> WHAT THE EXERCISE ASKS
Pick out the lines below with "letter" and list them.

> SOURCE MATERIAL
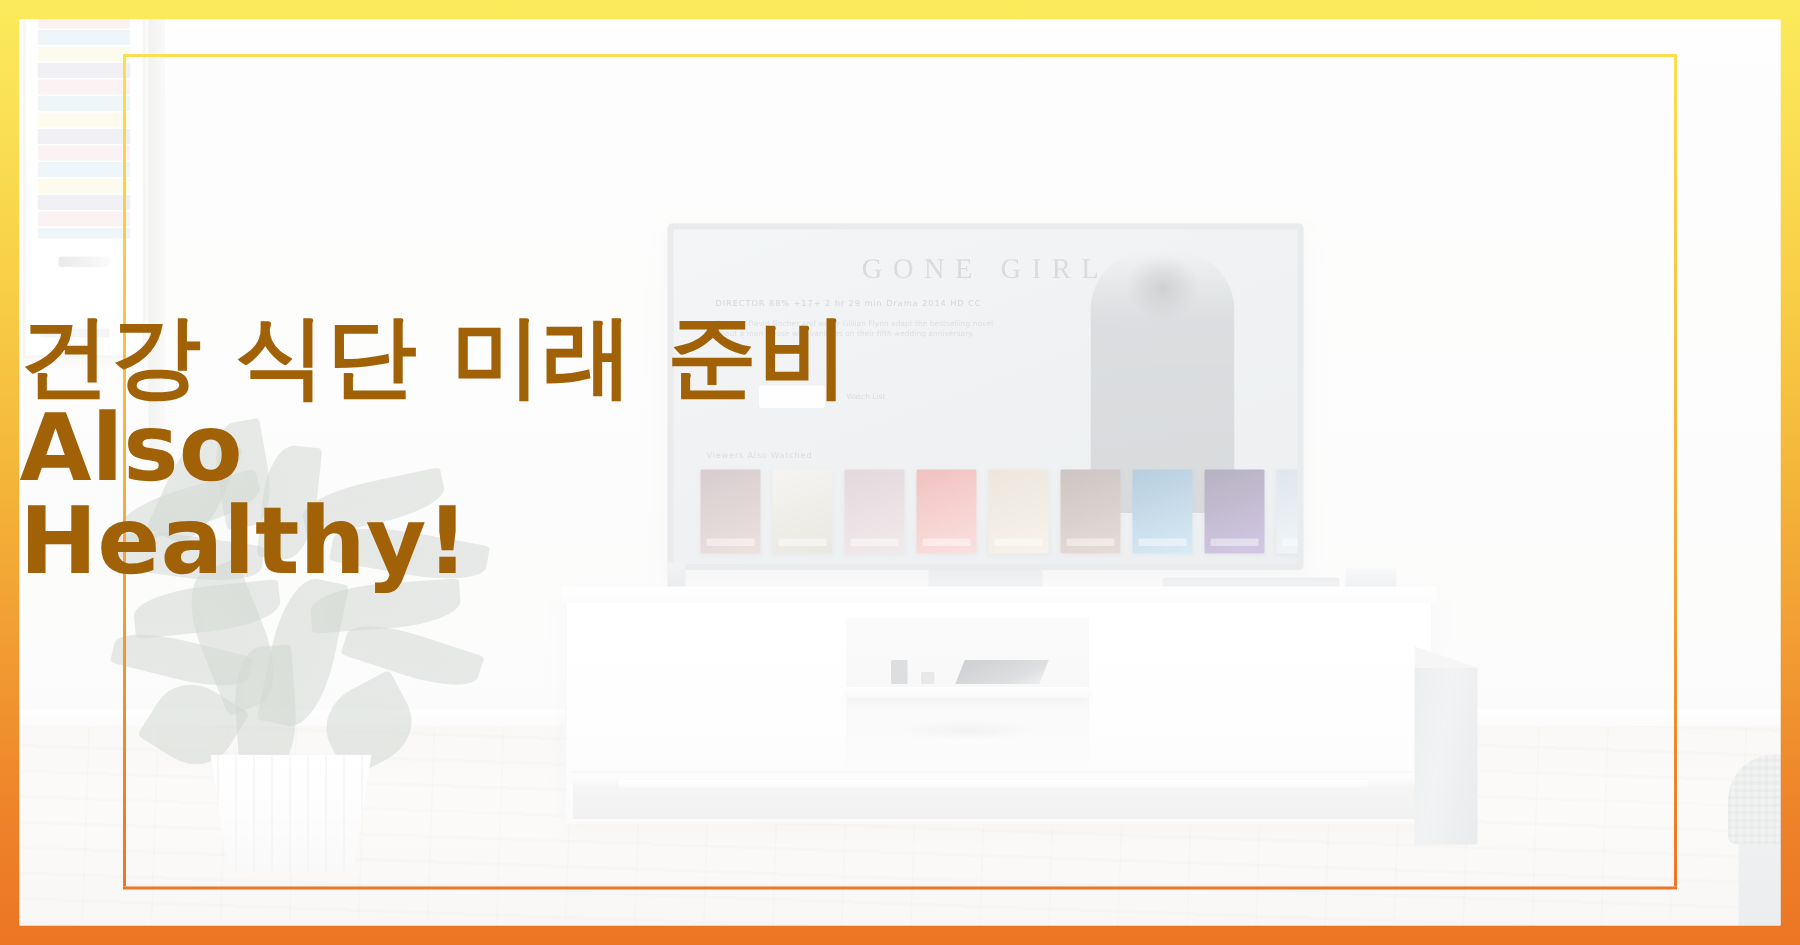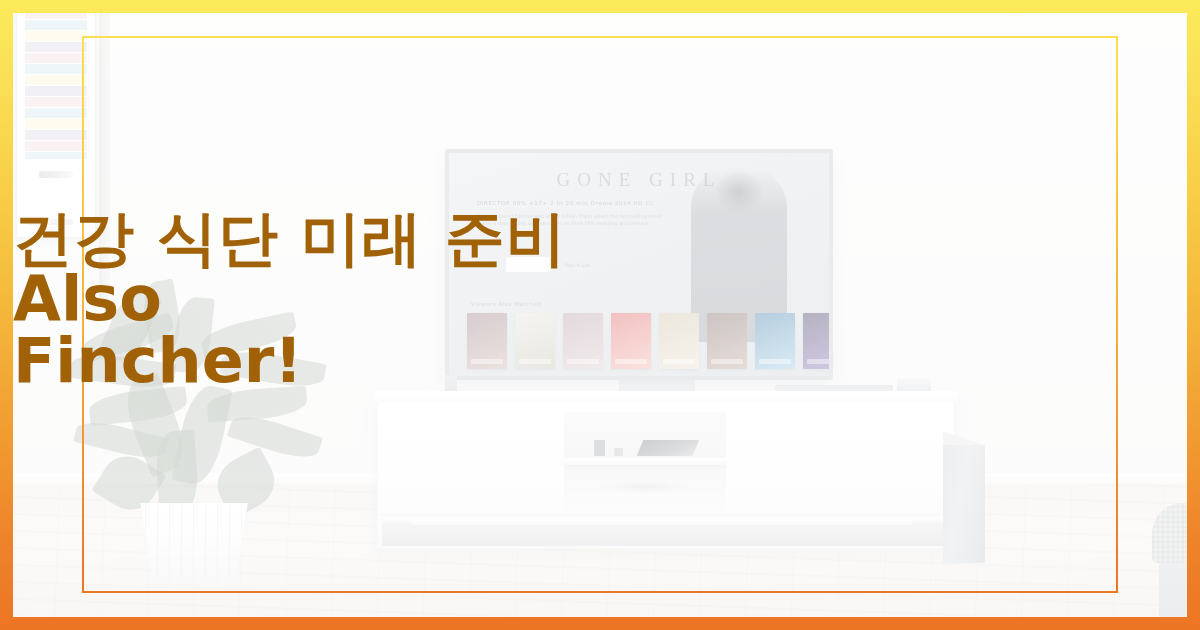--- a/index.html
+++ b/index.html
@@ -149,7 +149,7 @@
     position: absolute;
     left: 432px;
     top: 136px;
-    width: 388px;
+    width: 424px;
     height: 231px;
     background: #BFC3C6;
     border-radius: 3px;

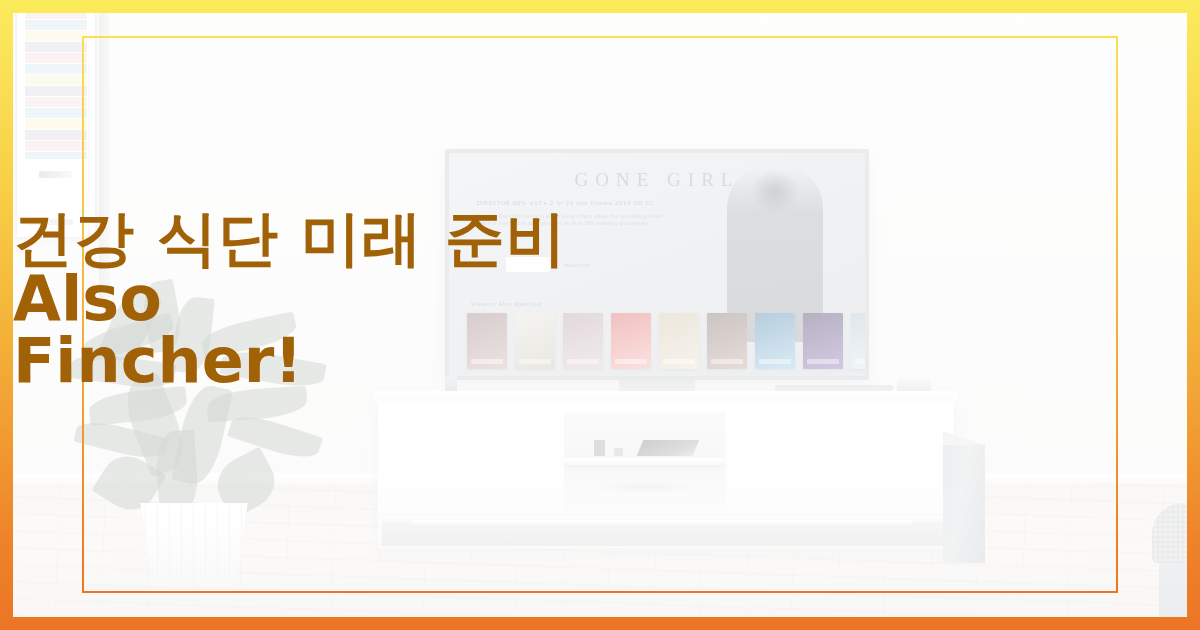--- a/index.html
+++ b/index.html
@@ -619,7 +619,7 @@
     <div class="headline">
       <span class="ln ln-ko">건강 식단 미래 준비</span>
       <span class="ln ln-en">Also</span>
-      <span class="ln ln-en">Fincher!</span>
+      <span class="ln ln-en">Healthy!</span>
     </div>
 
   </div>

---

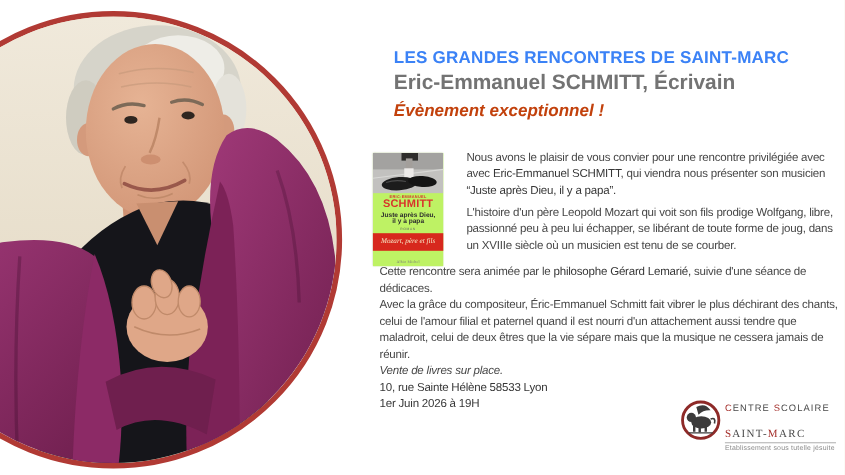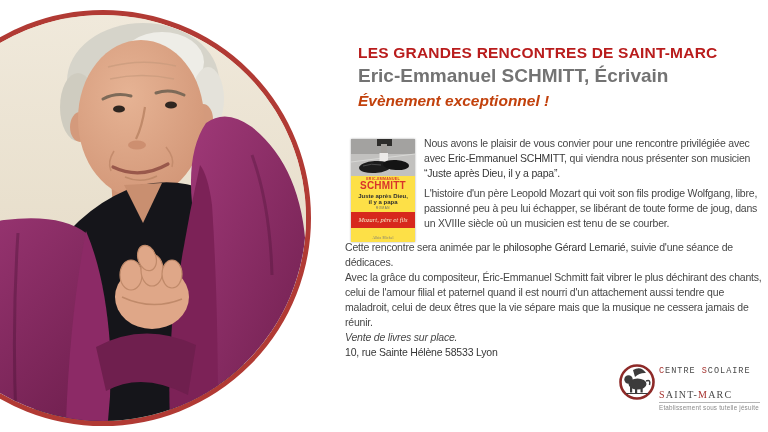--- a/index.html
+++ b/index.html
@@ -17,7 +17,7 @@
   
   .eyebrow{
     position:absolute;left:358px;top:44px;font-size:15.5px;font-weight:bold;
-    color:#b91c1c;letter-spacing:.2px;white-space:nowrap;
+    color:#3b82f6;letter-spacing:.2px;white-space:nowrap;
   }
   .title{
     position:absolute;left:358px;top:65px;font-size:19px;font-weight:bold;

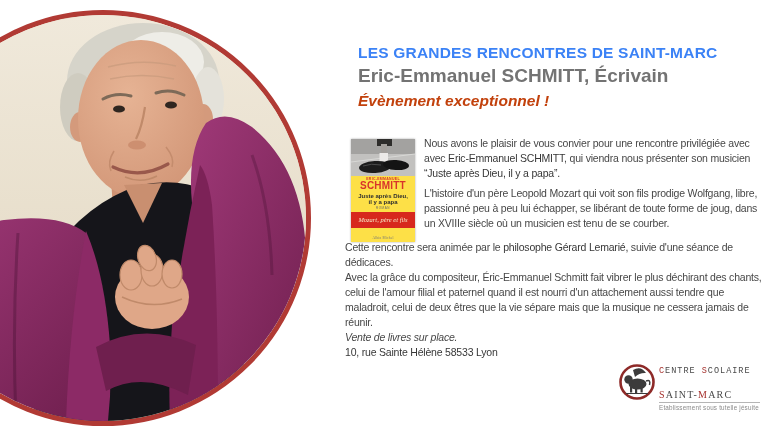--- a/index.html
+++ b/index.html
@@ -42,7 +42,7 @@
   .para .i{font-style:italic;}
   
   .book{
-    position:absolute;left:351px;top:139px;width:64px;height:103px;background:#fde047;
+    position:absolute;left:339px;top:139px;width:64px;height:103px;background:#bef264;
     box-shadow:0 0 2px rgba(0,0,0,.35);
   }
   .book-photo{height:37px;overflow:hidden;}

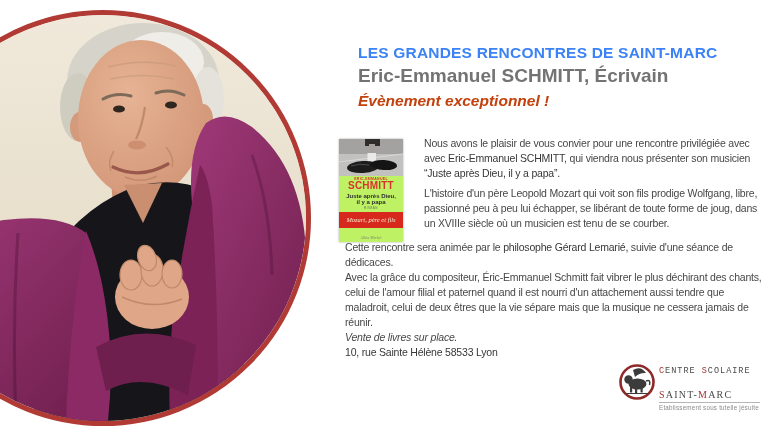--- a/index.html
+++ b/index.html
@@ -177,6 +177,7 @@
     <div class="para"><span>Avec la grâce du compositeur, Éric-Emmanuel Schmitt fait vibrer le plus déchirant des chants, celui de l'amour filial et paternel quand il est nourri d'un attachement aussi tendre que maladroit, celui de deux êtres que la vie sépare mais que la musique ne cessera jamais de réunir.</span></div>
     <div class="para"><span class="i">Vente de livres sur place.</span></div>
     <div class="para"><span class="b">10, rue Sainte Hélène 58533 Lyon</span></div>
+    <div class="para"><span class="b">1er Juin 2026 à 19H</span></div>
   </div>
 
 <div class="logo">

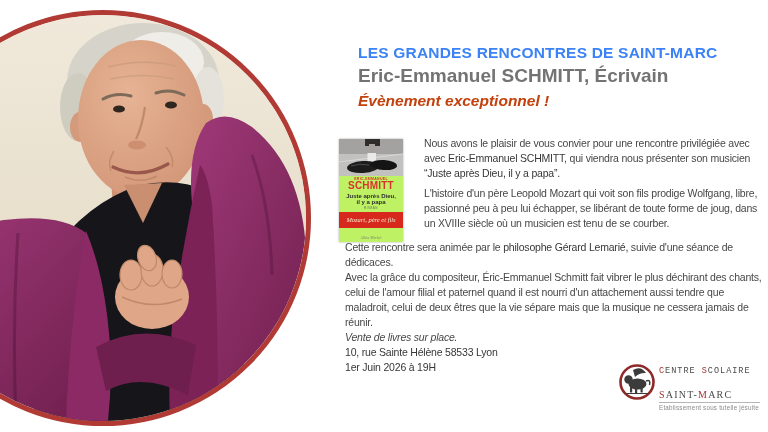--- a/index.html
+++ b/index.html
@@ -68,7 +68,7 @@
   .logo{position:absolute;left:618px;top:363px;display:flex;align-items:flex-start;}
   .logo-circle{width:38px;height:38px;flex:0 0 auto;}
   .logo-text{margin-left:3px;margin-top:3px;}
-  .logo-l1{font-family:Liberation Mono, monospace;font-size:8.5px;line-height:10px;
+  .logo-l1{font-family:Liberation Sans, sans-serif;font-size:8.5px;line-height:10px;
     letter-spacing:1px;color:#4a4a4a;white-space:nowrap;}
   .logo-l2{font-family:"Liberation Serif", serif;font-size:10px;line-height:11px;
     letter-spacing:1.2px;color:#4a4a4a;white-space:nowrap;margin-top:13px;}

> WRITTEN ANSWER
-    color:#b91c1c;letter-spacing:.2px;white-space:nowrap;
+    color:#3b82f6;letter-spacing:.2px;white-space:nowrap;
     letter-spacing:1px;color:#4a4a4a;white-space:nowrap;}
     letter-spacing:1.2px;color:#4a4a4a;white-space:nowrap;margin-top:13px;}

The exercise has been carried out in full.